Ecosphere Studies asks: if the ecological future of agriculture is to be perennial and diverse, what is required of us in social terms? Whereas, Natural Systems Agriculture aims to change the way we farm, moving away from an extractive relationship to the Earth toward perennial crops that hold soil and work with ecosystems, Ecosphere Studies aims to change the way we think about the world and our place in it, through educational and cultural projects with a perennial perspective.

We are part of an intricately interdependent system, from which came an emergent property of life. This perspective allows us to address enduring questions of identity and ethics in new ways.

Program History

In 2015, Wes Jackson convened a conference about how the invention of new perennial grain crops grown in mixtures requires new ways of thinking and making a living within the ecosphere. Since then, Ecosphere Studies has regularly designed events to bring together researchers, teachers, students, and community members to co-produce and test ecospheric approaches to unlearning and learning.

Participants include historians, philosophers, farmers, scientists, lawyers, economists, artists, activists and writers whose experiences range from liberal arts programs and land-grant research universities to regional interdisciplinary consortiums and adult education non-profits. They take what they learn back to their home places, where several are creating Ecosphere Studies courses and programs.
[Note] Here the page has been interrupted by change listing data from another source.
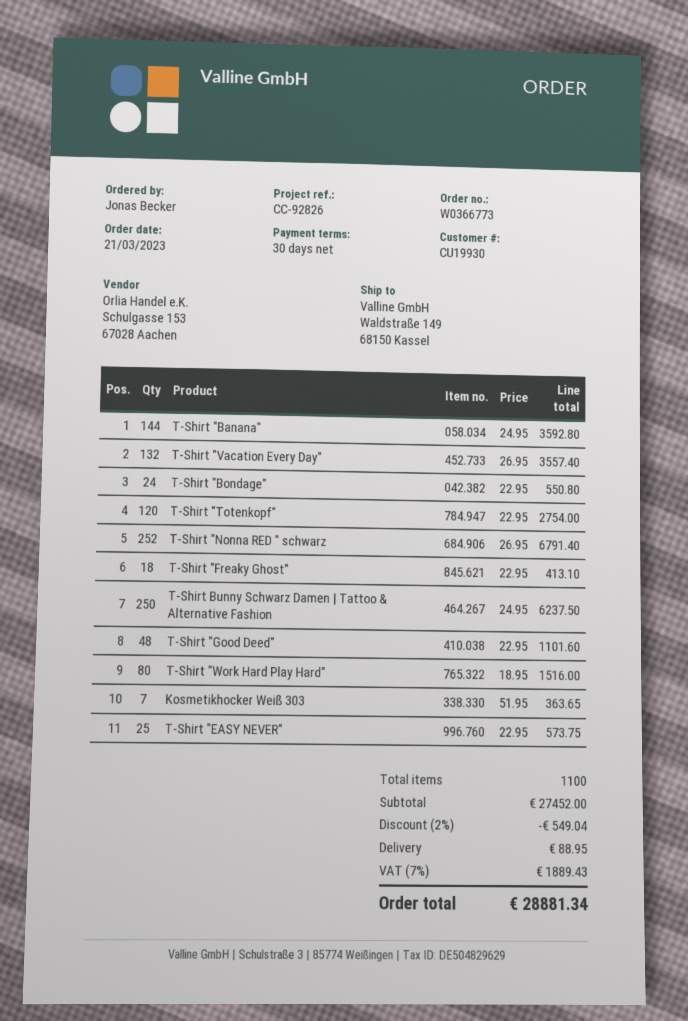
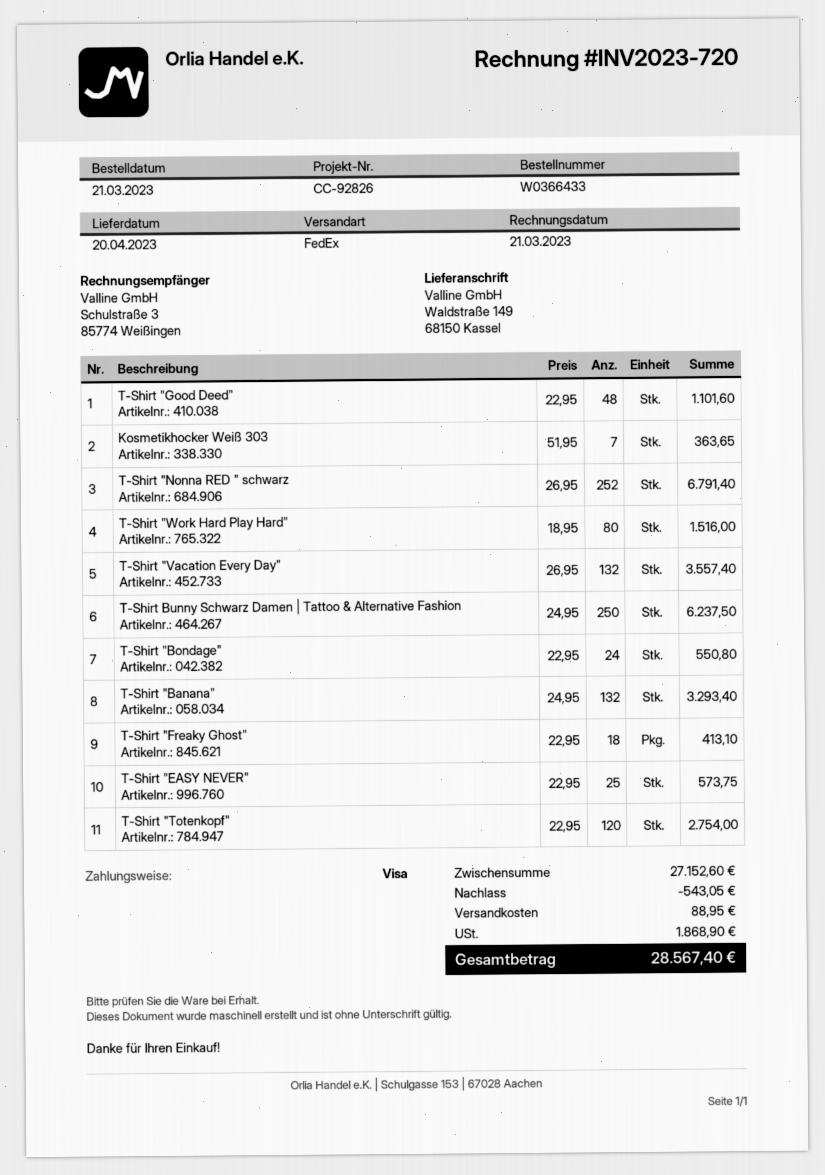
order number: W0366773 -> W0366433
T-Shirt "Banana": 144 x 24.95 = 3592.80 -> 132 x 24.95 = 3293.40
subtotal: 27452.00 -> 27152.60
discount: 549.04 -> 543.05
tax: 1889.43 -> 1868.90
total: 28881.34 -> 28567.40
Ecospheric learning and teaching also will go forward in public workshops as we build a network to engage people of all ages in formal school settings and beyond.

Program Goals

Most Western educational systems for the last three millennia have been derivative of, and dependent upon, an extractive agriculture and economy.

An ecospheric view critiques this hidden curriculum, asking: What parts of mainstream education are preparing students to create a socially and ecologically just world—a world without economic inequalities, human domination, soil erosion, species extinction and climate change? What cultural traditions are helping communities change course and negotiate a corrective, healing path forward?

To embed emerging scientific knowledge about our ecosphere and agriculture into education and cultural practices, and to spread a new way of thinking throughout society, Ecosphere Studies seeks to transcend the barriers between academic disciplines and help transform educational institutions and places of learning through the following goals:

  • Create intergenerational practices of learning how to provide ongoing care to crops, soils, and land communities.
  • Build the cultural capacity, values, and institutions needed for the positive transformation of human food systems.
  • Engage and educate the courageous constituency needed to transition toward perennial agricultural economies.

Key Tenents

• A just, caring, pluralistic society that accepts limits is our best hope to sustain ourselves and bring perennial polycultures into production. Our motivation for developing sustainable agriculture is to ensure the longevity of such equitable communities.
• We investigate what we need to learn and remember if we are to create good human futures, nourishing people’s minds, hearts, and bodies. We develop sociocultural research and educational projects integrated with agroecological research.
• We emphasize material and energetic constraints. For life to thrive in the ecosphere, we must embrace healthy limits. The ecosphere is the creative, living globe that is our home. Rather than viewing Earth as a planet composed of living and non-living parts, and people as separate from our environments, Ecosphere Studies understands human communities as nestled within ecosystems.

Project Team

Aubrey Streit Krug
Director of Ecosphere Studies

Wes Jackson
President Emeritus

Carl Bowden
Ecosphere Studies Associate

Rena Detrixhe
Research Resident

Publications

The development of agriculture is one of the key fault lines in human history, the starting point for the human project of dominating the planet. As the catastrophic consequences of…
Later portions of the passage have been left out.